Толян наклонился, вглядываясь в картину внимательней.
— Чухня! Я нормальный мужик, а тут пень какой-то чикалдыкнутый! Не, ну нарисовано клево, ничего не скажешь! — он повернулся к ней, одновременно показывая на картину пальцем. — С душой нарисовано, прихватывает. Тут ты, Натаха, череп! Только не я это! Тут какой-то распоследний алкабас, а я-то… ну, посиживаем душевно, но не так же…
Наташа, не выдержав, засмеялась.
— Толя, я же тебя предупредила!
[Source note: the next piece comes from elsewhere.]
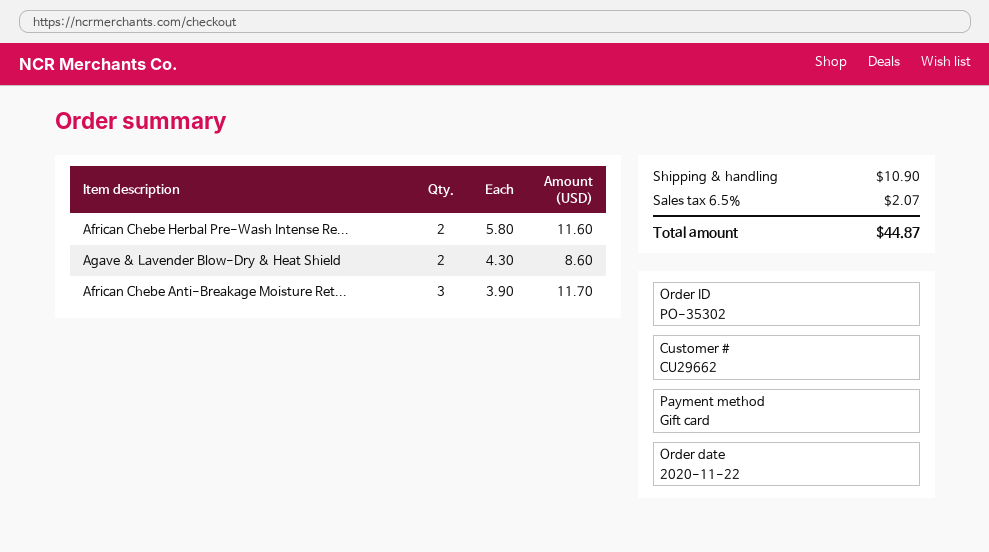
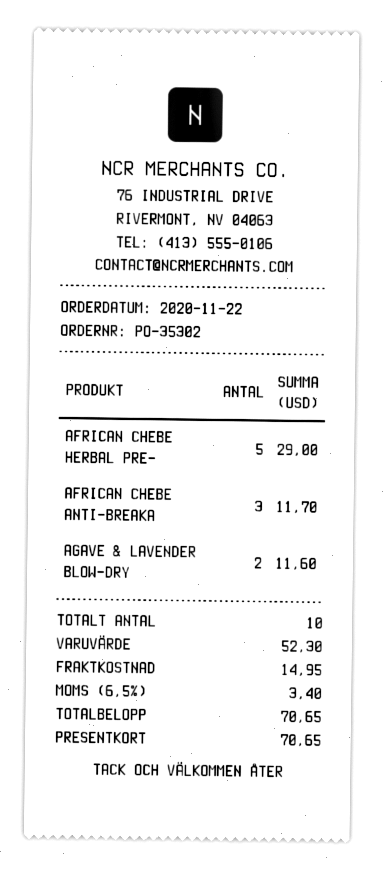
African Chebe Herbal Pre-Wash Intense Re...: 2 for 11.60 -> 5 for 29.00
Agave & Lavender Blow-Dry & Heat Shield: 2 for 8.60 -> 2 for 11.60
shipping: 10.90 -> 14.95
tax: 6.5% = 2.07 -> 6.5% = 3.40
total: 44.87 -> 70.65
Я работаю в особой манере, и картины не следует воспринимать под обычным углом.
— Значит, это все-таки я? — хмуро спросил Толян, отходя от картины подальше, словно ожидал от нее какой-нибудь каверзы.
— Смирись, Толик. И запомни — в искусстве все по другому, портреты следует оценивать совсем не по сходству, а по вложенному в них смыслу, картины — это как книга — их нужно суметь прочитать и понять, картины — зеркало не для лица, а для души, для сердца.
После ее слов Толян помрачнел еще больше.
— То есть, значит, я в нутрях такой, так?
— Ой, слушай, иди уже! — Наташа махнула на него рукой, потом вспомнила о деньгах, которые Толян честно отсидел на ее стуле, и вышла из комнаты за кошельком.
Когда она закрывала сумку, в дверь позвонили. Наташа радостно кинулась к двери — отчего-то ей показалось, что пришла Надя. Но когда она открыла дверь, за ней стояла лишь пожилая соседка по площадке.
— Наташенька, ты понимаешь, мне тут в магазин сходить надо, а у меня деньги только в моей черной кассе остались. Я скажу Анжеле, что заняла у тебя полтинник, а она тебе завтра занесет, хорошо? А я потом заберу. А то она иногда все выгребает — ни копейки не остается. Не хочу, чтоб она знала про деньги.